To perform this job successfully, an individual must be able to perform each essential duty satisfactorily. The requirements below are representative of the knowledge, skill, and/or ability required.
- One year certificate from college or technical school; and two to three years related experience; or equivalent combination of education and experience.
- Valid Food Handler’s Permit.
- Minimum one year batch cooking experience utilizing commercial kitchen equipment.
- Available to work weekend coverage and available on-call as needed.
- Ethics – Works with integrity; Upholds organizational values.
- Dependability – Follows instructions, responds to management direction; results oriented and committed to achieving objectives and tasks as required.

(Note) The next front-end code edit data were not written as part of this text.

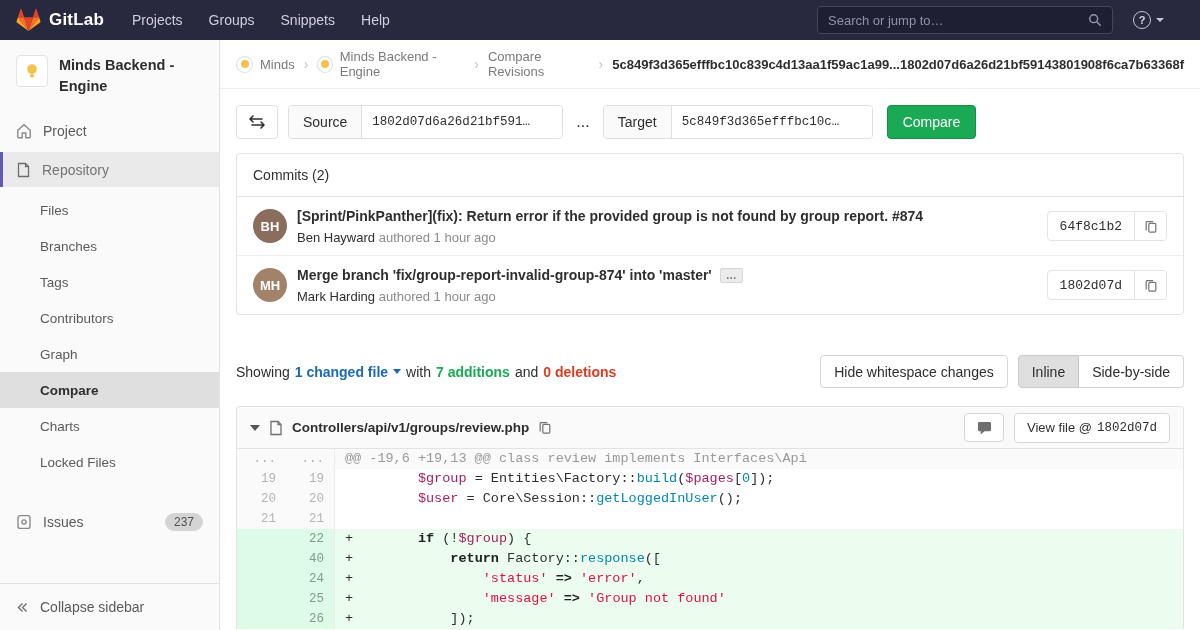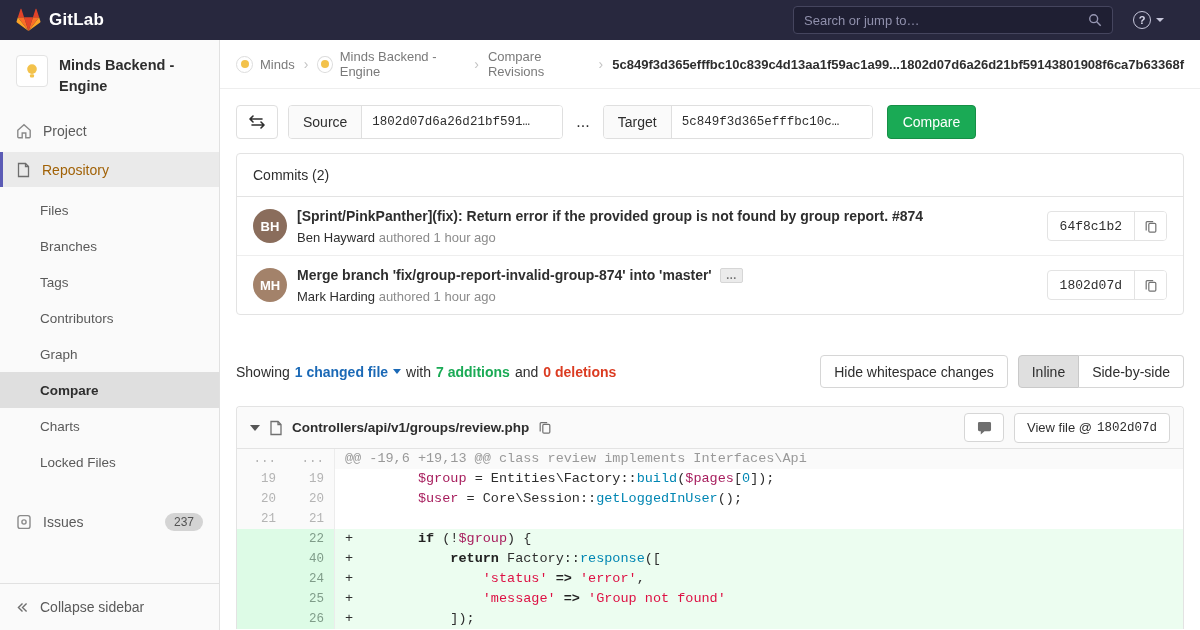--- a/index.html
+++ b/index.html
@@ -8,41 +8,41 @@
   a{text-decoration:none;color:inherit}
   button{font-family:inherit}
 
   
   .navbar{height:40px;background:#28283e;display:flex;align-items:center;padding:0 16px}
   .brand{display:flex;align-items:center;gap:8px;margin-right:18px;cursor:pointer}
   .brand-name{color:#fff;font-weight:700;font-size:17px;letter-spacing:.2px}
   .nav-links{display:flex;align-items:center;gap:6px;list-style:none}
   .nav-links a{color:#cfcfe0;font-size:14px;padding:5px 10px;border-radius:3px;cursor:pointer}
   .nav-spacer{flex:1}
-  .search-box{width:320px;height:28px;background:#1f1f33;border:1px solid #45455e;border-radius:4px;
+  .search-box{width:296px;height:28px;background:#1f1f33;border:1px solid #45455e;border-radius:4px;
     display:flex;align-items:center;padding:0 10px;margin-right:20px}
   .search-box input{flex:1;background:transparent;border:0;outline:none;color:#cfcfe0;font-size:13px}
   .search-box input::placeholder{color:#9090ac}
   .help-menu{display:flex;align-items:center;gap:5px;margin-right:20px;cursor:pointer}
   .help-q{width:18px;height:18px;border:1.5px solid #c6c6da;border-radius:50%;display:flex;
     align-items:center;justify-content:center;font-size:11px;font-weight:700;color:#d9d9ea}
   .caret{width:0;height:0;border-left:4px solid transparent;border-right:4px solid transparent;border-top:4px solid #c6c6da}
   .signin-btn{background:#1b1b2c;color:#fff;font-weight:700;font-size:14px;border:0;border-radius:4px;
     height:30px;padding:0 16px;cursor:pointer}
 
   
   .layout{display:flex;height:590px}
   .sidebar{width:220px;background:#fafafa;border-right:1px solid #e1e1e1;position:relative;flex-shrink:0}
   .context-header{display:flex;gap:11px;padding:15px 16px 12px;align-items:flex-start;cursor:pointer}
   .project-avatar{width:32px;height:32px;border-radius:4px;background:#fff;border:1px solid #e3e3e3;
     display:flex;align-items:center;justify-content:center;flex-shrink:0}
   .project-title{font-size:14.5px;font-weight:600;color:#2e2e2e;line-height:1.45}
   .side-item{display:flex;align-items:center;gap:11px;height:35px;padding:0 16px;font-size:14px;
     color:#5a5a5a;cursor:pointer;position:relative;margin-top:4px}
-  .side-item.section-active{background:#eaeaea;color:#a16207}
+  .side-item.section-active{background:#eaeaea;color:#737373}
   .side-item.section-active::before{content:"";position:absolute;left:0;top:0;bottom:0;width:3px;background:#5b5bb5}
   .sub-items{padding:5px 0 6px}
   .sub-item{display:flex;align-items:center;height:36px;padding-left:40px;font-size:13.5px;color:#5a5a5a;cursor:pointer}
   .sub-item.active{background:#dfdfdf;color:#2e2e2e;font-weight:700}
   .issues-item{margin-top:18px}
   .badge{margin-left:auto;background:#d4d4d4;color:#525252;border-radius:10px;font-size:12px;padding:2px 9px}
   .collapse-btn{position:absolute;bottom:0;left:0;right:0;height:47px;border-top:1px solid #e1e1e1;
     display:flex;align-items:center;gap:11px;padding:0 16px;font-size:14px;color:#5a5a5a;cursor:pointer;background:#fafafa}
 
   
@@ -147,20 +147,26 @@
     <span style="display:flex">
       <svg width="25" height="24" viewBox="0 0 36 34">
         <path fill="#e24329" d="M18 33L11.6 13h12.8z"></path>
         <path fill="#fc6d26" d="M18 33L11.6 13H2.7zM18 33l6.4-20h8.9z"></path>
         <path fill="#fca326" d="M2.7 13L.8 19a1.3 1.3 0 0 0 .5 1.5L18 33zM33.3 13l1.9 6a1.3 1.3 0 0 1-.5 1.5L18 33z"></path>
         <path fill="#e24329" d="M2.7 13h8.9L7.8 1.2c-.2-.6-1-.6-1.2 0zM33.3 13h-8.9l3.8-11.8c.2-.6 1-.6 1.2 0z"></path>
       </svg>
     </span>
     <span class="brand-name">GitLab</span>
   </a>
+  <nav class="nav-links">
+    <a>Projects</a>
+    <a>Groups</a>
+    <a>Snippets</a>
+    <a>Help</a>
+  </nav>
   <div class="nav-spacer"></div>
   <div class="search-box">
     <input type="text" placeholder="Search or jump to…" style="">
     <span style="display:flex">
       <svg width="14" height="14" viewBox="0 0 16 16" fill="none" stroke="#9898b4" stroke-width="1.6">
         <circle cx="6.5" cy="6.5" r="4.5"></circle>
           <path d="M10 10l4.5 4.5"></path>
       </svg>
     </span>
   </div>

- Teamwork and Collaboration – Exhibits objectivity and openness to others’ views; Gives and welcomes feedback; Contributes to building a positive team spirit. Communicates effectively.

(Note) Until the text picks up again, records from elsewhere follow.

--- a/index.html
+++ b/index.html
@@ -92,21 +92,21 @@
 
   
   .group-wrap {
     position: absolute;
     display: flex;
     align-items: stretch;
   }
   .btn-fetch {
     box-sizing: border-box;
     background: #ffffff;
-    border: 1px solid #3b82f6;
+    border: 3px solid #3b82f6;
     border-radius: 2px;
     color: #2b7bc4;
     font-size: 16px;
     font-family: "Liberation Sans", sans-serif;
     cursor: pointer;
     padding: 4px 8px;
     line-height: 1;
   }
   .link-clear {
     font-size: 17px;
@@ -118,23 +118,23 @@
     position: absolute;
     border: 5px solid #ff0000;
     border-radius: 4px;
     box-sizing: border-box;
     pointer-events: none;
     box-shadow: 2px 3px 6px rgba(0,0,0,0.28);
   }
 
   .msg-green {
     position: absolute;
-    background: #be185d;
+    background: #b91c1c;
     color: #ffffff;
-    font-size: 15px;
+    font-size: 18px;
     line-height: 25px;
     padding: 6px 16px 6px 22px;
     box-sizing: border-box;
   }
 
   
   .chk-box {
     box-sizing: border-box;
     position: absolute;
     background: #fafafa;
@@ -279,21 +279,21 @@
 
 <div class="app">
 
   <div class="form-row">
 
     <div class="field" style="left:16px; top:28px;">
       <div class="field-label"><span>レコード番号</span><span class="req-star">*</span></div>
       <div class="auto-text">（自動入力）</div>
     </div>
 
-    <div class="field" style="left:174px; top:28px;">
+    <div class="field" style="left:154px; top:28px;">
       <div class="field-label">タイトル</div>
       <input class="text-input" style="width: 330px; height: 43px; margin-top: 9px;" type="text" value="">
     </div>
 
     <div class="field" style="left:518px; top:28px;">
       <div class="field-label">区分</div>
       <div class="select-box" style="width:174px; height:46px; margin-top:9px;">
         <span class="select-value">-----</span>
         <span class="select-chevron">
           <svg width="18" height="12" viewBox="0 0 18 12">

- Quality Management – Looks for ways to improve and promote quality; Demonstrates accuracy and thoroughness.
- Cost Consciousness – Works within approved budget; Develops and implements cost saving measures; Contributes to profits and revenue; Conserves organizational resources.
- Problem Solving – Identifies and resolves problems in a timely manner; Works well in group problem solving situations.
PHYSICAL DEMANDS: The physical demands are representative of those that must be met by an employee to successfully perform the essential functions of this job. Reasonable accommodations may be made to enable individuals with disabilities to perform the essential functions.
- Required to stand and walk regularly; occasionally sit; lift and/or move up to 100 pounds.
- The noise level in the work environment is usually moderate.